[Dataset entries]
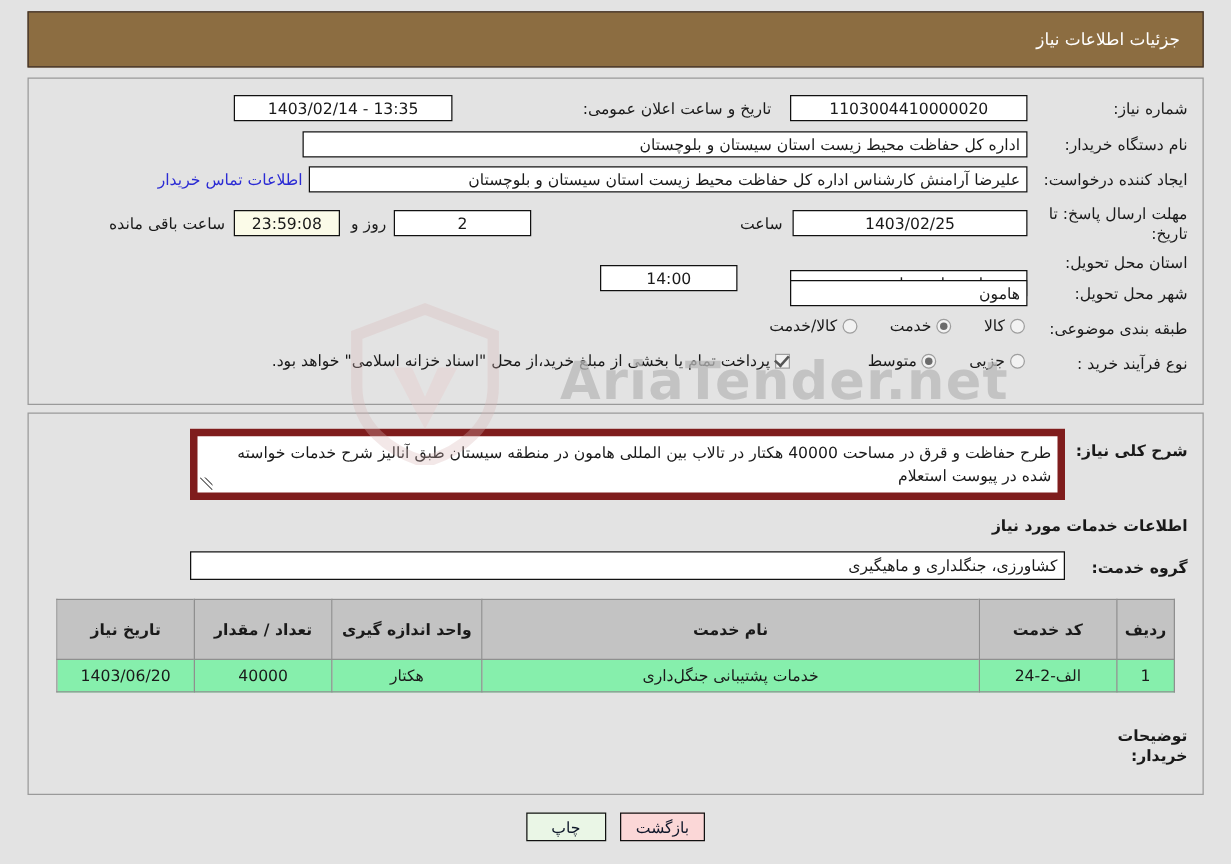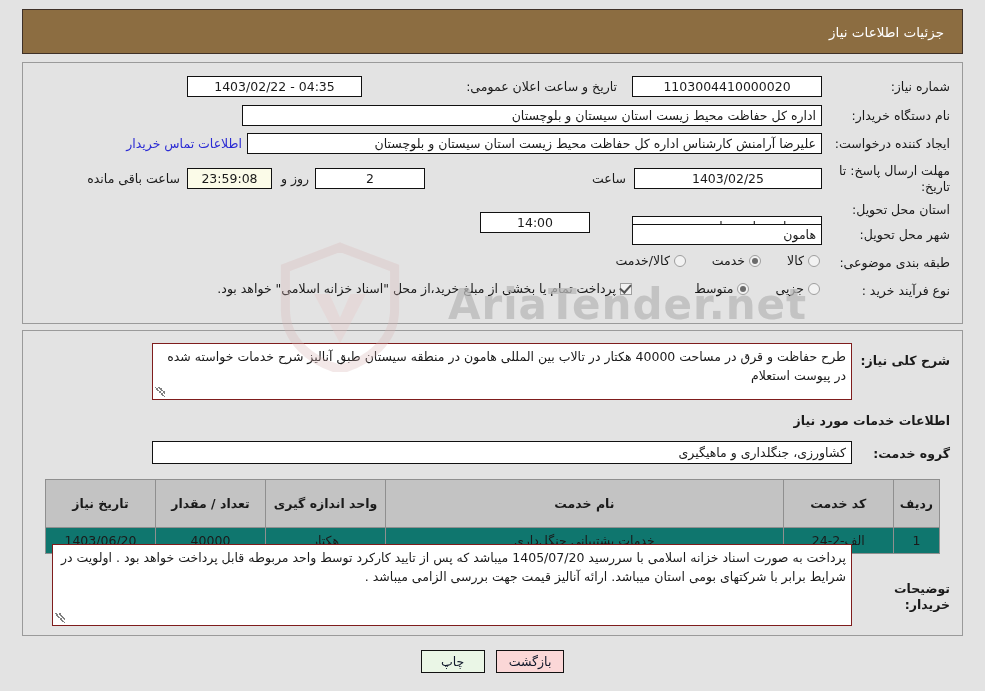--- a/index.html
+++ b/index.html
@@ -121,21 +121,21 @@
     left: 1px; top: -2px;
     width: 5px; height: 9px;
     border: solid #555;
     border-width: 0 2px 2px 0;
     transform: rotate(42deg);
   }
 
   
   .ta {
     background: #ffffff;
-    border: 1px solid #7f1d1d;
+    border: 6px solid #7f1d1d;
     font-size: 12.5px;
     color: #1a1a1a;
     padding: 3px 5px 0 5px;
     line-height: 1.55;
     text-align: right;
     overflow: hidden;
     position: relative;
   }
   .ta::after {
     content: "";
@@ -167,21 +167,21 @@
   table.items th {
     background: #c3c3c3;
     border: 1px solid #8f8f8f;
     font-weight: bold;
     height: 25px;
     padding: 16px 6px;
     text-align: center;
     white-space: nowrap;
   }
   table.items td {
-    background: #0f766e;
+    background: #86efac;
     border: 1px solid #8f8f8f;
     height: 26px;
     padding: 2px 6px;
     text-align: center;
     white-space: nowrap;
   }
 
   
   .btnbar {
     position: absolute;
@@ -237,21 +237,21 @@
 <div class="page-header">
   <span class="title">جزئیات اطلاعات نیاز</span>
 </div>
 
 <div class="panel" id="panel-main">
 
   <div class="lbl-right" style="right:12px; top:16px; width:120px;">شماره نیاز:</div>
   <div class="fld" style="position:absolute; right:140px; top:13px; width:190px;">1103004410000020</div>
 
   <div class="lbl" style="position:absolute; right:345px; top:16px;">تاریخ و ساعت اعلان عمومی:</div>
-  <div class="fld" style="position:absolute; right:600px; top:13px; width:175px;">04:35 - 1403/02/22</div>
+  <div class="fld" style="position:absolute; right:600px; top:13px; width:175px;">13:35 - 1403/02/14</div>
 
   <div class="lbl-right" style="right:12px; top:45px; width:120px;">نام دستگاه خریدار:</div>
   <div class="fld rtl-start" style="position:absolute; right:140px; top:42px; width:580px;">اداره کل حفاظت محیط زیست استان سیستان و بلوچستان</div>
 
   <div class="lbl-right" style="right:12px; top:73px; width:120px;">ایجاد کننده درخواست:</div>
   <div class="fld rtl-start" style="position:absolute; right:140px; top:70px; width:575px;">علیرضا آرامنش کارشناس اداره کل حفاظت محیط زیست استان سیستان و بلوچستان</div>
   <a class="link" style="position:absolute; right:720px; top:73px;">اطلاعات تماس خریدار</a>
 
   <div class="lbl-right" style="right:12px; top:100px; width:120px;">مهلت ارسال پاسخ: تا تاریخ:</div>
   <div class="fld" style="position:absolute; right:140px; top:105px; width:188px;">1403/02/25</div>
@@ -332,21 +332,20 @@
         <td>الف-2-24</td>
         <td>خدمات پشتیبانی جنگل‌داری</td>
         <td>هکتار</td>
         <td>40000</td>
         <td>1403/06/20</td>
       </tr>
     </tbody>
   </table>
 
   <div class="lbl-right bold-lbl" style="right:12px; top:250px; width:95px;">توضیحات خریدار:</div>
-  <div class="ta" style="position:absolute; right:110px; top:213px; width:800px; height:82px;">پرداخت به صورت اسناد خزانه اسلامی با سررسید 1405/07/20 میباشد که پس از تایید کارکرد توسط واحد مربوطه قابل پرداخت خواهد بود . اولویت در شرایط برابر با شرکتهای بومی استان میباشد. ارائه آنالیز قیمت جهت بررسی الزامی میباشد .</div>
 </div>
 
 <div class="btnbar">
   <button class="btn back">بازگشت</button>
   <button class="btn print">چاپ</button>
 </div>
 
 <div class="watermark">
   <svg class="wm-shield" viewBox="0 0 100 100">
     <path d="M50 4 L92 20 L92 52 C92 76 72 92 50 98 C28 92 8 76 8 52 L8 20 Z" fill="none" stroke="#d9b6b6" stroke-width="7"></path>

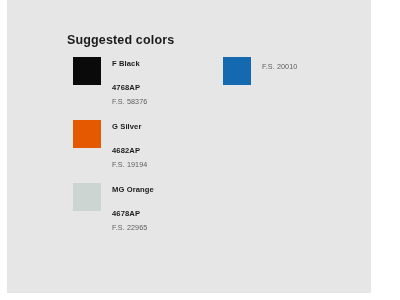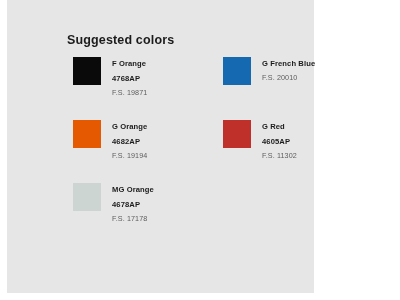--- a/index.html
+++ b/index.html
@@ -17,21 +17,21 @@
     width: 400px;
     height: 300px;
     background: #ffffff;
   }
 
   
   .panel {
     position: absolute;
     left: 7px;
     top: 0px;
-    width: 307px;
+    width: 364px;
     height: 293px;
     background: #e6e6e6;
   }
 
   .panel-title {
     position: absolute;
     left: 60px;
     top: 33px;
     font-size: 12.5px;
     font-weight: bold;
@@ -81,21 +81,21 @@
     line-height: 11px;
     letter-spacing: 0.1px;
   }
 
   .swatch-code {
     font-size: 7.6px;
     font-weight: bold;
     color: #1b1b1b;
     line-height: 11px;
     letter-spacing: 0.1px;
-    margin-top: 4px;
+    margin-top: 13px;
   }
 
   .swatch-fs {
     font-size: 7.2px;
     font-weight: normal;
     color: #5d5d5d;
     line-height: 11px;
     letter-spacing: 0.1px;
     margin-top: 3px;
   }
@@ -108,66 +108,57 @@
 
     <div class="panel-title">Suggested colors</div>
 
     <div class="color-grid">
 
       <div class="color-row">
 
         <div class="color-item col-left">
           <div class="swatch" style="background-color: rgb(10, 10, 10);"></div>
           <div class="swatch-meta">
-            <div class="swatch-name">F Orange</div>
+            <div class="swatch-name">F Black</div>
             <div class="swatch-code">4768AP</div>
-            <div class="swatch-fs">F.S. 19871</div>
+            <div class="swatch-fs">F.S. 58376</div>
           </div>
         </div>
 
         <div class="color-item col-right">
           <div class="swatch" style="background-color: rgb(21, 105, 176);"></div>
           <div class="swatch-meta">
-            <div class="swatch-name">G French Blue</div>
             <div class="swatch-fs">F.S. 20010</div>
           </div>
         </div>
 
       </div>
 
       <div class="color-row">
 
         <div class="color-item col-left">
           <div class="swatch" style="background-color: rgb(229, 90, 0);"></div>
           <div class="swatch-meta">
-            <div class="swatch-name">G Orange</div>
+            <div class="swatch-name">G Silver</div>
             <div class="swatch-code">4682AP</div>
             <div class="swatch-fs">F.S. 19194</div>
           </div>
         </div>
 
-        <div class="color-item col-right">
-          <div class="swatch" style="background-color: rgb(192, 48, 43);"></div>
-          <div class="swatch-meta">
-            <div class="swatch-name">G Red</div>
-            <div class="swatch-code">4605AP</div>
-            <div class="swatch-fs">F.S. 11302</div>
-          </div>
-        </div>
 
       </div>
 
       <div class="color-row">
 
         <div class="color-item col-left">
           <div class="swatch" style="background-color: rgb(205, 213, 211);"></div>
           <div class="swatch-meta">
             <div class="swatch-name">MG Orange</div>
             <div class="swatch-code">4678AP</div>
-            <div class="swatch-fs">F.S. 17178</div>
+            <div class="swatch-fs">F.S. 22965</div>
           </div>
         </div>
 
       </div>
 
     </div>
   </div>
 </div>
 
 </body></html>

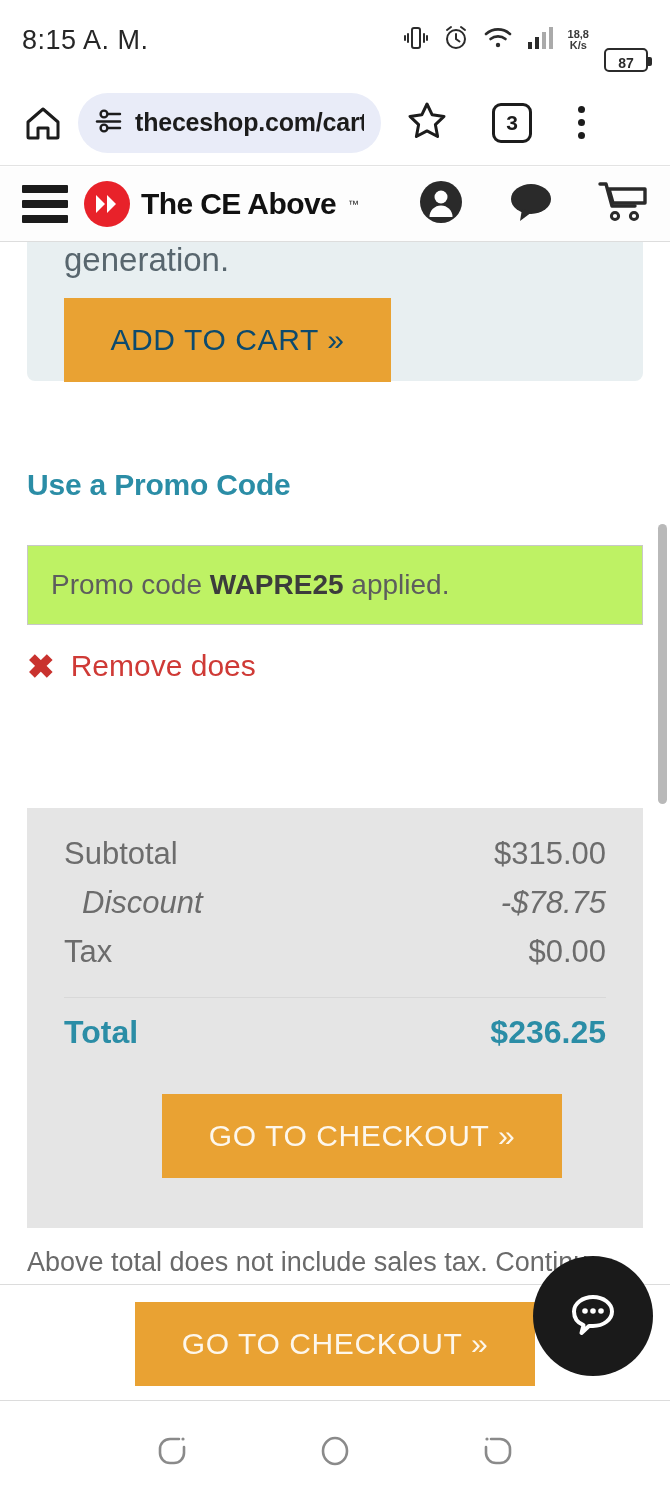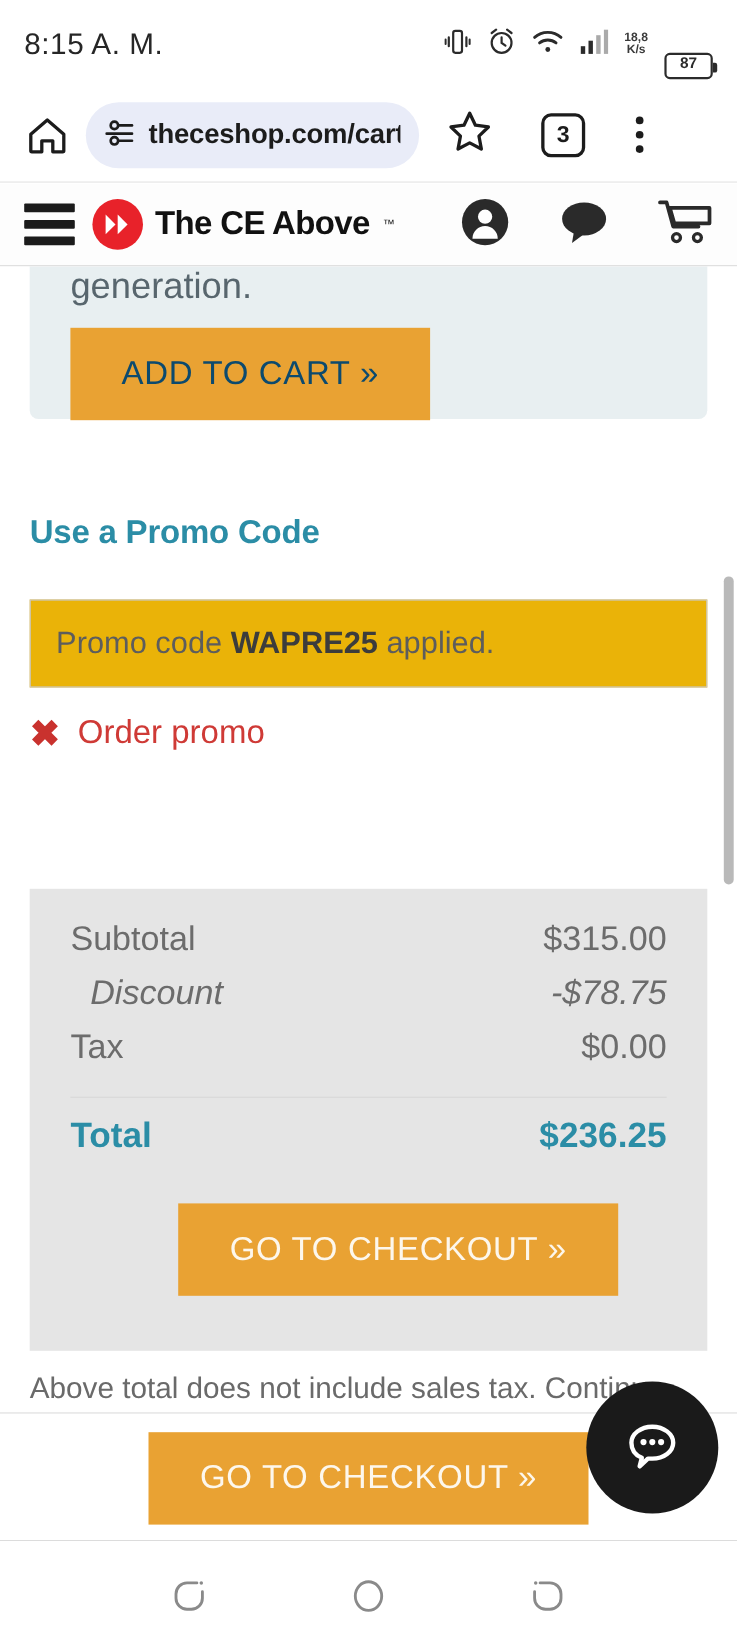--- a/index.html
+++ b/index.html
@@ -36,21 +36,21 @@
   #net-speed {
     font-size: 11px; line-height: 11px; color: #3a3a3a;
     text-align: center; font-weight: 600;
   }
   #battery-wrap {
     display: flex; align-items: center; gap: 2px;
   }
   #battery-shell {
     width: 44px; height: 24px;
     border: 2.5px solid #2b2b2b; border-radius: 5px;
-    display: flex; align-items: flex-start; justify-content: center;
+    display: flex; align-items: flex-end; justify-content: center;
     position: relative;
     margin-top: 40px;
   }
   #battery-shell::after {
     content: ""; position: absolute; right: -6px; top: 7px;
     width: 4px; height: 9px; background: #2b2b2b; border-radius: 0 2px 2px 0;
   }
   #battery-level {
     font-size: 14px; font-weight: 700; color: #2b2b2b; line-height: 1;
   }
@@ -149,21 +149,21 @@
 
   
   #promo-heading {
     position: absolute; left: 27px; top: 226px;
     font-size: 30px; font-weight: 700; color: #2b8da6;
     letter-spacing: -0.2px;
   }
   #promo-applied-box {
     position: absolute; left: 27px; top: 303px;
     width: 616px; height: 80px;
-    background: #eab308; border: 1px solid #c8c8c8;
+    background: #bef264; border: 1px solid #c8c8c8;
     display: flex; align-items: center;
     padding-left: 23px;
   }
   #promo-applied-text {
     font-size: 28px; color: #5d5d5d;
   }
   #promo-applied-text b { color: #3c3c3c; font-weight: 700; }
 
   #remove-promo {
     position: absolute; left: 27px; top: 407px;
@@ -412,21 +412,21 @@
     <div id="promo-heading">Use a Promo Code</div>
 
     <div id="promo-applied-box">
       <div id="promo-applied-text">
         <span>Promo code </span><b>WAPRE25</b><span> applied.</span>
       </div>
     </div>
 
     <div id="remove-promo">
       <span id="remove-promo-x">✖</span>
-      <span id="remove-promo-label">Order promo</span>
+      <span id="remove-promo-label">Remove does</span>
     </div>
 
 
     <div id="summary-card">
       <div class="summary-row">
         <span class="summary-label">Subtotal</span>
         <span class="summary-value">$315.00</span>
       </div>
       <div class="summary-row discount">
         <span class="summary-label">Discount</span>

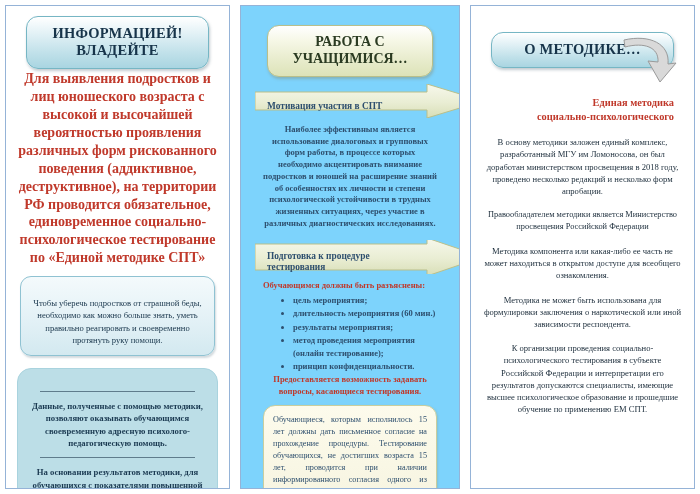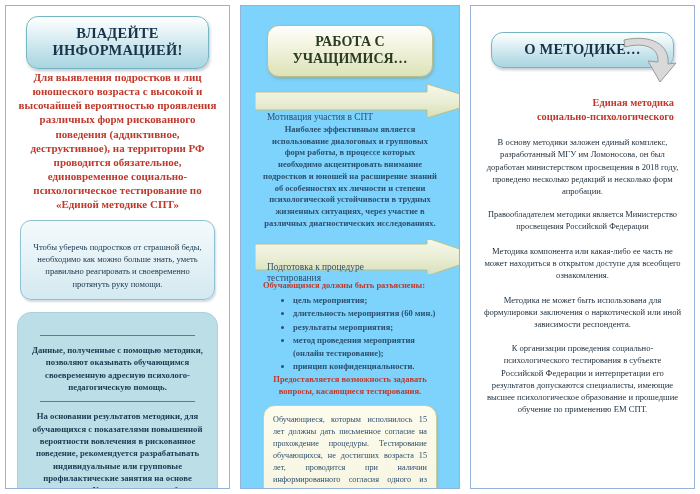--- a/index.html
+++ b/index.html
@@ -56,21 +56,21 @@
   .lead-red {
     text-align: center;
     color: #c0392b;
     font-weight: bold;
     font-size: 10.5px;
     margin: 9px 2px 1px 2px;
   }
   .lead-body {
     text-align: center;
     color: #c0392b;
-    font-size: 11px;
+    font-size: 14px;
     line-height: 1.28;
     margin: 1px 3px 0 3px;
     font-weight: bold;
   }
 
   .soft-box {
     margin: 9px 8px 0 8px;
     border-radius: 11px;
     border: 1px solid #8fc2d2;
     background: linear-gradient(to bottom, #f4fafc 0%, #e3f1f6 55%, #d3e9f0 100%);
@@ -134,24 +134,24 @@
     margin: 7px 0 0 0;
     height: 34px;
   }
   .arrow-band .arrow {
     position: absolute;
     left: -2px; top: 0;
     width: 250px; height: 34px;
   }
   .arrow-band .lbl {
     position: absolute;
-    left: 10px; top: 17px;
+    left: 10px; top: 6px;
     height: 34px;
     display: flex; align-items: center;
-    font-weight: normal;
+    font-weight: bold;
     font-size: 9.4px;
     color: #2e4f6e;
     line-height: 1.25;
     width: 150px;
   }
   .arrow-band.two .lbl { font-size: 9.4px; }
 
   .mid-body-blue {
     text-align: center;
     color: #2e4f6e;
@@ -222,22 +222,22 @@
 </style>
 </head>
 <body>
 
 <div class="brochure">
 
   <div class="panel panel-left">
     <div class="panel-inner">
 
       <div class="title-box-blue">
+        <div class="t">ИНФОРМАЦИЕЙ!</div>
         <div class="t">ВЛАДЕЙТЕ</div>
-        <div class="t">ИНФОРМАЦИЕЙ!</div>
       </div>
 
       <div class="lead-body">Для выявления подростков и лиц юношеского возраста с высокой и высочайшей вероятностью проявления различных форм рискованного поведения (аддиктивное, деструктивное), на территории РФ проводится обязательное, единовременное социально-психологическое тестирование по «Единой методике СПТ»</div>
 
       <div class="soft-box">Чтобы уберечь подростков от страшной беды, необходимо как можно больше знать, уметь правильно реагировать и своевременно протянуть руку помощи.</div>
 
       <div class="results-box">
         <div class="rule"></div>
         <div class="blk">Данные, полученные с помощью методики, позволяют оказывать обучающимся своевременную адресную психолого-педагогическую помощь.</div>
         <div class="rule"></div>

◆ What is required:
Check each line of the data above, and please copy the ones in which the string "محیط" occurs.

◆ Worked solution:
   <div class="fld rtl-start" style="position:absolute; right:140px; top:42px; width:580px;">اداره کل حفاظت محیط زیست استان سیستان و بلوچستان</div>
   <div class="fld rtl-start" style="position:absolute; right:140px; top:70px; width:575px;">علیرضا آرامنش کارشناس اداره کل حفاظت محیط زیست استان سیستان و بلوچستان</div>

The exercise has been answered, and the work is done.